After setting NIV, percutaneous vascular access is provided using a double lumen catheter inserted in the internal jugular vein or in the femoral vein (14F, Joline GmbH & Co. KG, Germany). An ECCO2R device will be used (DECAPsmart, Medica S.p.A.- Intensivecare s.r.l., Salerno, Italy). Blood flow is driven by a roller nonocclusive pump (0–450 mL/min) through a polymethylpentene artificial lung (priming volume, 200 mL; contact surface area, 0.8 m2; maximum blood flow rate, 450 mL/min) that is connected to a fresh gas flow source delivering 100% oxygen at a constant rate of 8 L/min. A starting dose of heparin (80 IU/kg bolus followed by ∼18 IU/kg/ hour infusion) will be delivered by using a syringe pump included in the system. Continuous infusion of heparin is hence titrated to maintain values of activated partial thromboplastin time (aPTT) in the range 35-80 sec or aPTT ratio of 1.5-2.0; aPTT is checked approximately every 2-3 hours during the first 6 hours from therapy initiation; afterwards, aPTT is checked every 6 hours. ECCO2R will be continued for at least 24 hours.
Intubation criteria are the same as in Group A (standard of care).
Weaning from ECCO2R must always precede weaning from mechanical ventilation. ECCO2R will be interrupted while keeping mechanical ventilation (invasive or non-invasive) when all of the following are achieved for at least 12 hours:
respiratory rate<25 breaths/min;
arterial PCO2<20% of the baseline value;
absence of use of the accessory muscles or paradoxical abdominal movements.

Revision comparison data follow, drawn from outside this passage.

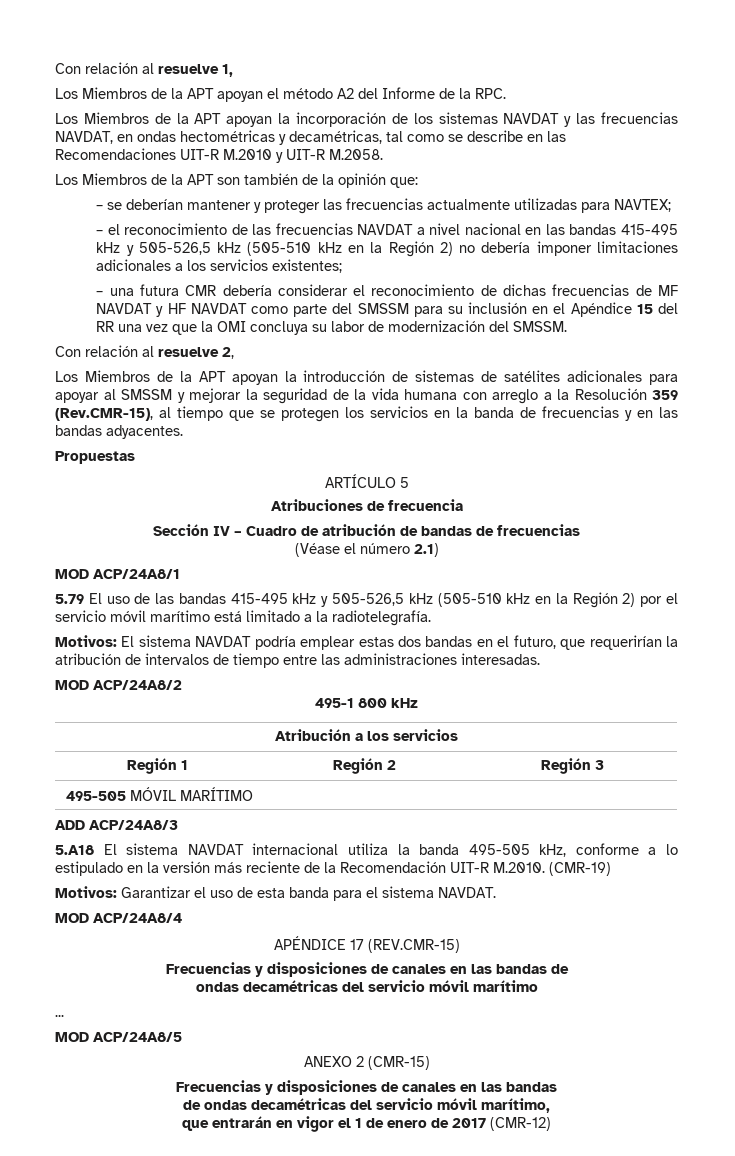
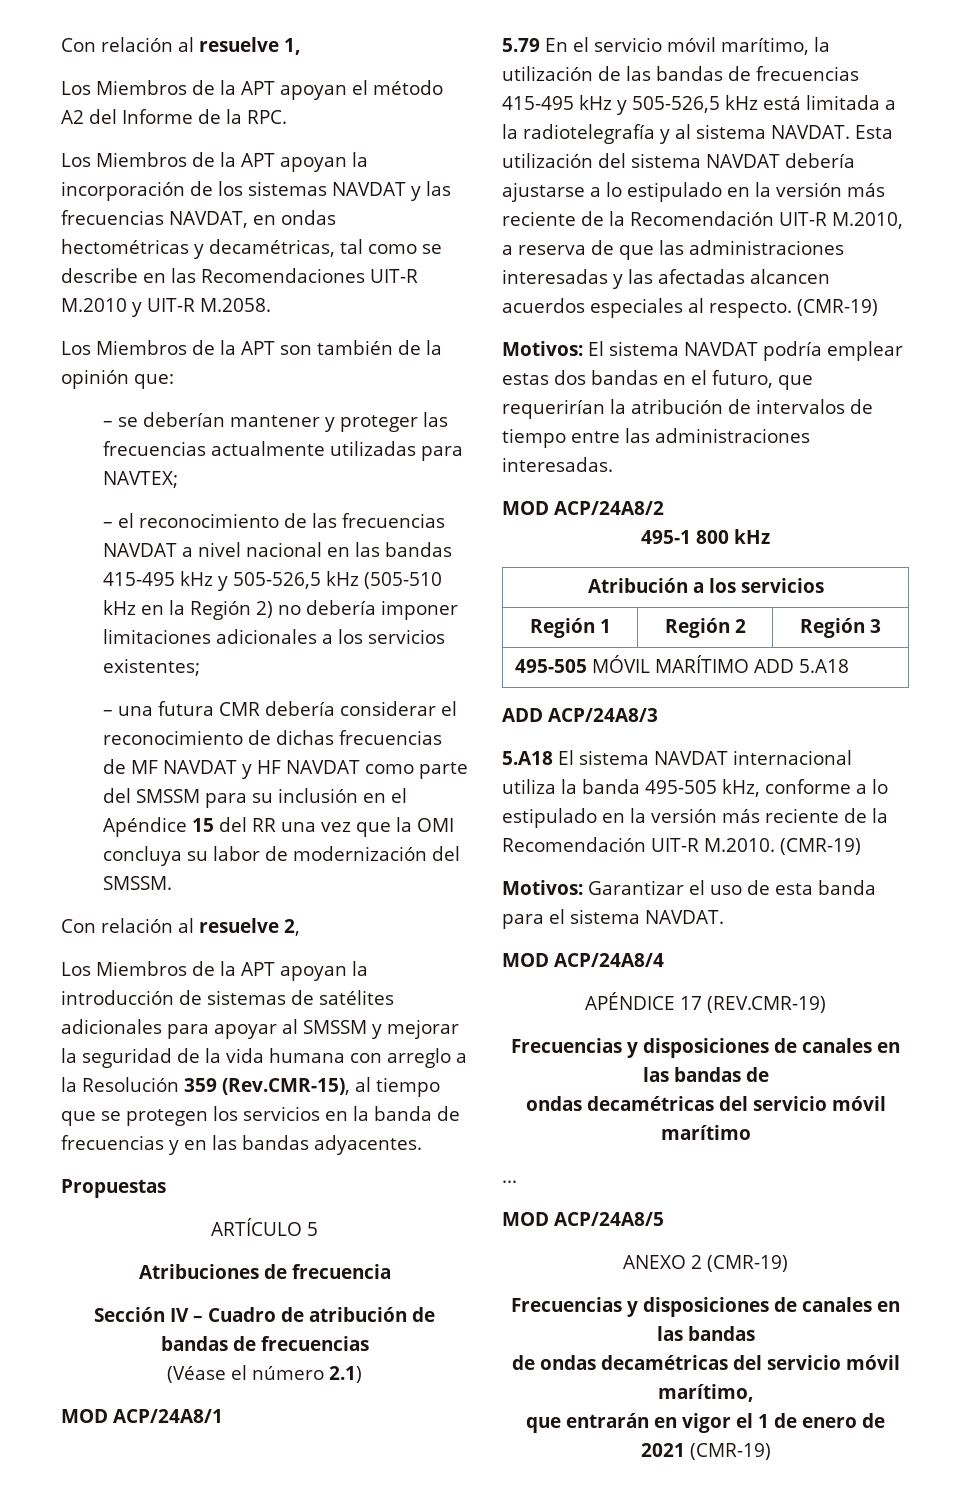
- 5.79 El uso de las bandas 415-495 kHz y 505-526,5 kHz (505-510 kHz en la Región 2) por el servicio móvil marítimo está limitado a la radiotelegrafía.
+ 5.79 En el servicio móvil marítimo, la utilización de las bandas de frecuencias 415-495 kHz y 505-526,5 kHz está limitada a la radiotelegrafía y al sistema NAVDAT. Esta utilización del sistema NAVDAT debería ajustarse a lo estipulado en la versión más reciente de la Recomendación UIT-R M.2010, a reserva de que las administraciones interesadas y las afectadas alcancen acuerdos especiales al respecto. (CMR-19)
- 495-505 MÓVIL MARÍTIMO
+ 495-505 MÓVIL MARÍTIMO ADD 5.A18
- APÉNDICE 17 (REV.CMR-15)
+ APÉNDICE 17 (REV.CMR-19)
- ANEXO 2 (CMR-15)
+ ANEXO 2 (CMR-19)
- que entrarán en vigor el 1 de enero de 2017 (CMR-12)
+ que entrarán en vigor el 1 de enero de 2021 (CMR-19)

Criteria to (a) run formal assessment of discontinuation from mechanical ventilation (invasive or non-invasive) through a daily spontaneous breathing trial (SBT); (b) to be defined as “weaned from mechanical ventilation” (invasive or non-invasive) are the same as in Group A (standard of care).
Use of ECCO2R is stopped and device (and catheter) removed in the following situations:
Air embolus in the extracorporeal circuit
Circuit clotting leading to an abrupt stop of extracorporeal blood flow
Device malfunction leading to abrupt stop of extracorporeal blood flow
Severe thrombocytopenia (< 29,000/mm3)
Fibrinogen < 1g/L or fibrinogen < 1.5 g/L with diffuse bleeding
Anytime the physician in charge believes that the protocol may be compromising patient’s outcome
Interruptions of ECCO2R (for any cause) lasting longer than 6 hours are to be considered ‘treatment failure’ and lead to termination of the experimental protocol.
All concomitant therapies foreseen by the standard of care of enrolled patients are allowed.
Post-trial care will be delivered according to the standard of care for AECOPD patients.
Safety will be assessed by measuring the frequency of serious adverse events (SAE). A serious adverse event (SAE) in the trial is defined as:
any event that is fatal or immediately life threatening, permanently disabling, severely incapacitating or requires prolonged hospitalization OR
any event that may jeopardize the patient and requires medical or surgical intervention to prevent one of the outcomes listed above AND
which the attending physician perceives may be directly related to enrollment in the clinical trial.
Investigators will report severe adverse events to the clinical coordinator. An independent Data and Safety Monitoring Board (DSMB) will receive a detailed written report and evaluate whether the SAE is attributable to ECCO2R. SAE will be considered to be study-related if the event follows a reasonable sequence from a study procedure and could be produced by the study procedure. SAE will be considered not study related if they are thought to be primarily related to the underlying disease and its sequelae.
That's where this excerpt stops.